Digital Delights For 2022 From ‘2000 AD’
by Richard Bruton
After a year’s worth of 2000 AD’s digital-only releases every month of 2021, the company’s now released the list of what’s coming out in 202, including work from Garth Ennis, Gordon Rennie, Tom Tully, Eric Bradbury and more…
The great thing about these digital-only releases in 2021 has been the number of forgotten gems, as well as more recent works. Case in point, in amongst the 12 digital editions of 2021, we had Garth Ennis and Philip Bond’s Time Flies, Alan Grant and Robin Smith’s Bad City Blue, and the first volume of the Tales From The Black Museum amongst others, but the highlights were John Smith’s writing on the strangeness of Revere (with Simon Harrison) and the dino adventure meets serial killer thriller Slaughterbowl (with Paul Peart).
This coming year sees a reduction from 12 to 6 titles, once every other month, and a mix once more of lost works and recent reprints. So, along with the second volumes of both the high energy, high action sports strip from the early days of 2000 AD, The Mean Arena by Tom Tully, Eric Bradbury, and Mike White, and the eclectic and usually excellent Tales From The Black Museum, we have bit of an Ennis rarity, the buddy biker tale of Cursed Earth craziness that was ‘Sleeze ‘N’ Ryder‘.
‘Sleeze ‘N’ Ryder‘ is very much a product of the time, coming in 1993’s Megazine Vol 2.20 – 2.26, with some early artwork from Nick Percival – far from the sort of beautiful grotesquery you’ll see in his work now.

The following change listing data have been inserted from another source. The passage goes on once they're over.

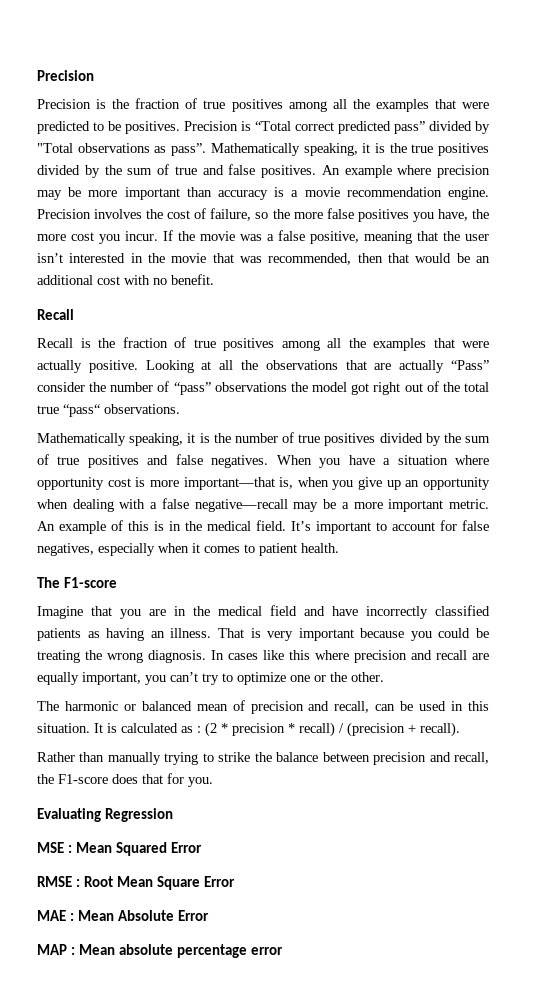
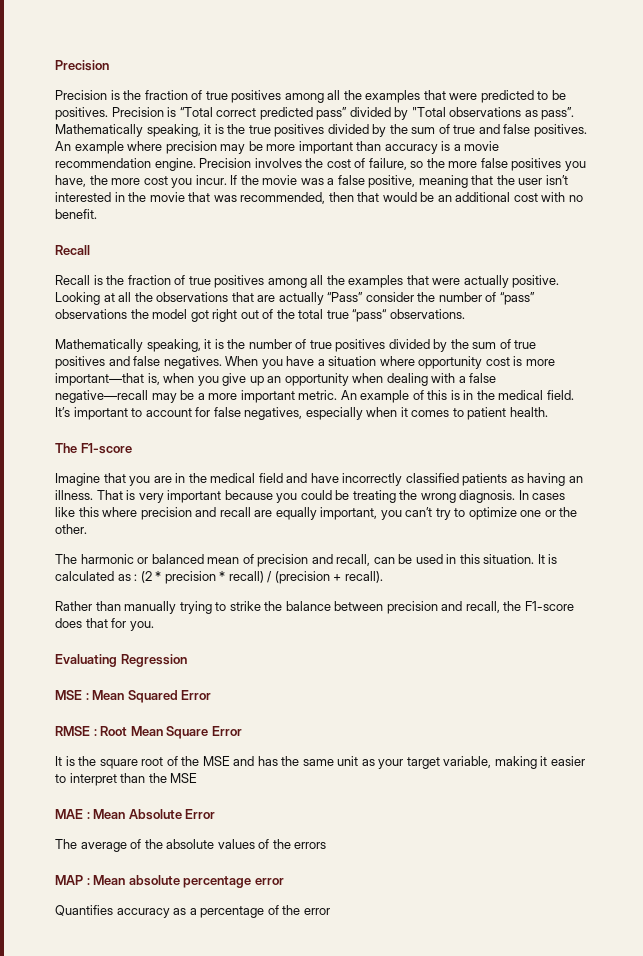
+ It is the square root of the MSE and has the same unit as your target variable, making it easier to interpret than the MSE
+ The average of the absolute values of the errors
+ Quantifies accuracy as a percentage of the error

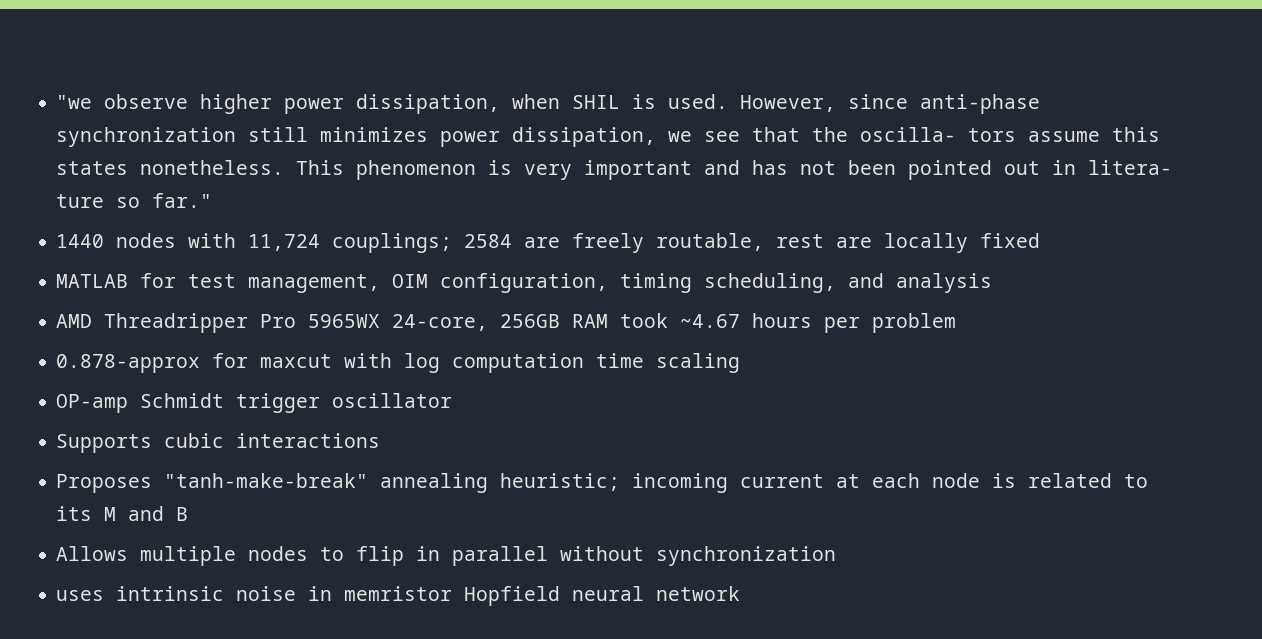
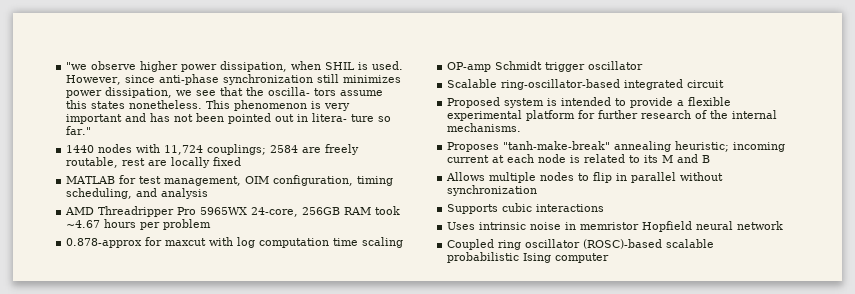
- Supports cubic interactions
+ Scalable ring-oscillator-based integrated circuit
+ Proposed system is intended to provide a flexible experimental platform for further research of the internal mechanisms.
- uses intrinsic noise in memristor Hopfield neural network
+ Supports cubic interactions
+ Uses intrinsic noise in memristor Hopfield neural network
+ Coupled ring oscillator (ROSC)-based scalable probabilistic Ising computer

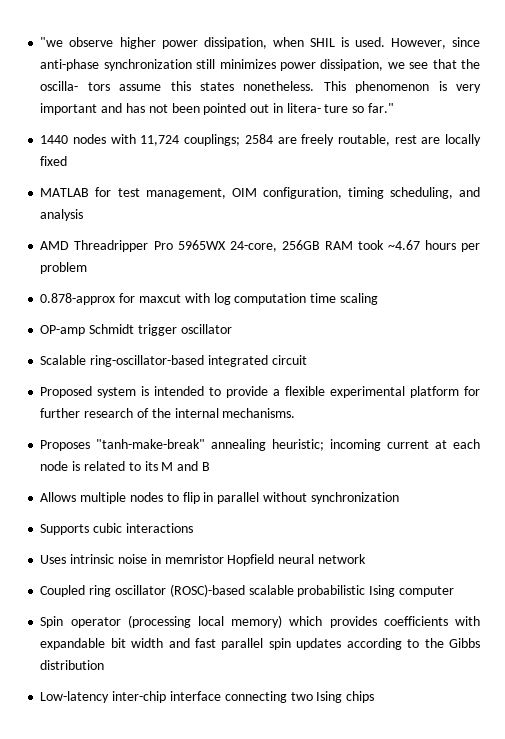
+ Spin operator (processing local memory) which provides coefficients with expandable bit width and fast parallel spin updates according to the Gibbs distribution
+ Low-latency inter-chip interface connecting two Ising chips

It’s another one of Ennis’ comedy strips, it’s goofy and a bit gross, this has two bikers deciding they’re going to bike across the Cursed Earth – just because they think it will be cool. Yeah, they might well be idiots.
As far as the three up to date collections, we’re delving into work from the last couple of years of 2000 AD and the Megazine with James Peaty and Paul Marshal‘s bounty hunter thriller, Skip Tracer: Legion, the ridiculously over the top comedy of Survival Geeks: Crisis Of Infinite Nerds by Gordon Rennie, Emma Beeby, and Neil Googe, and the latest iteration of the Dark Judges, Dark Justice: Deliverance by David Hine and, with his artwork looking waaay different from the work on ‘Sleeze ‘N’ Rider’, Nick Percival.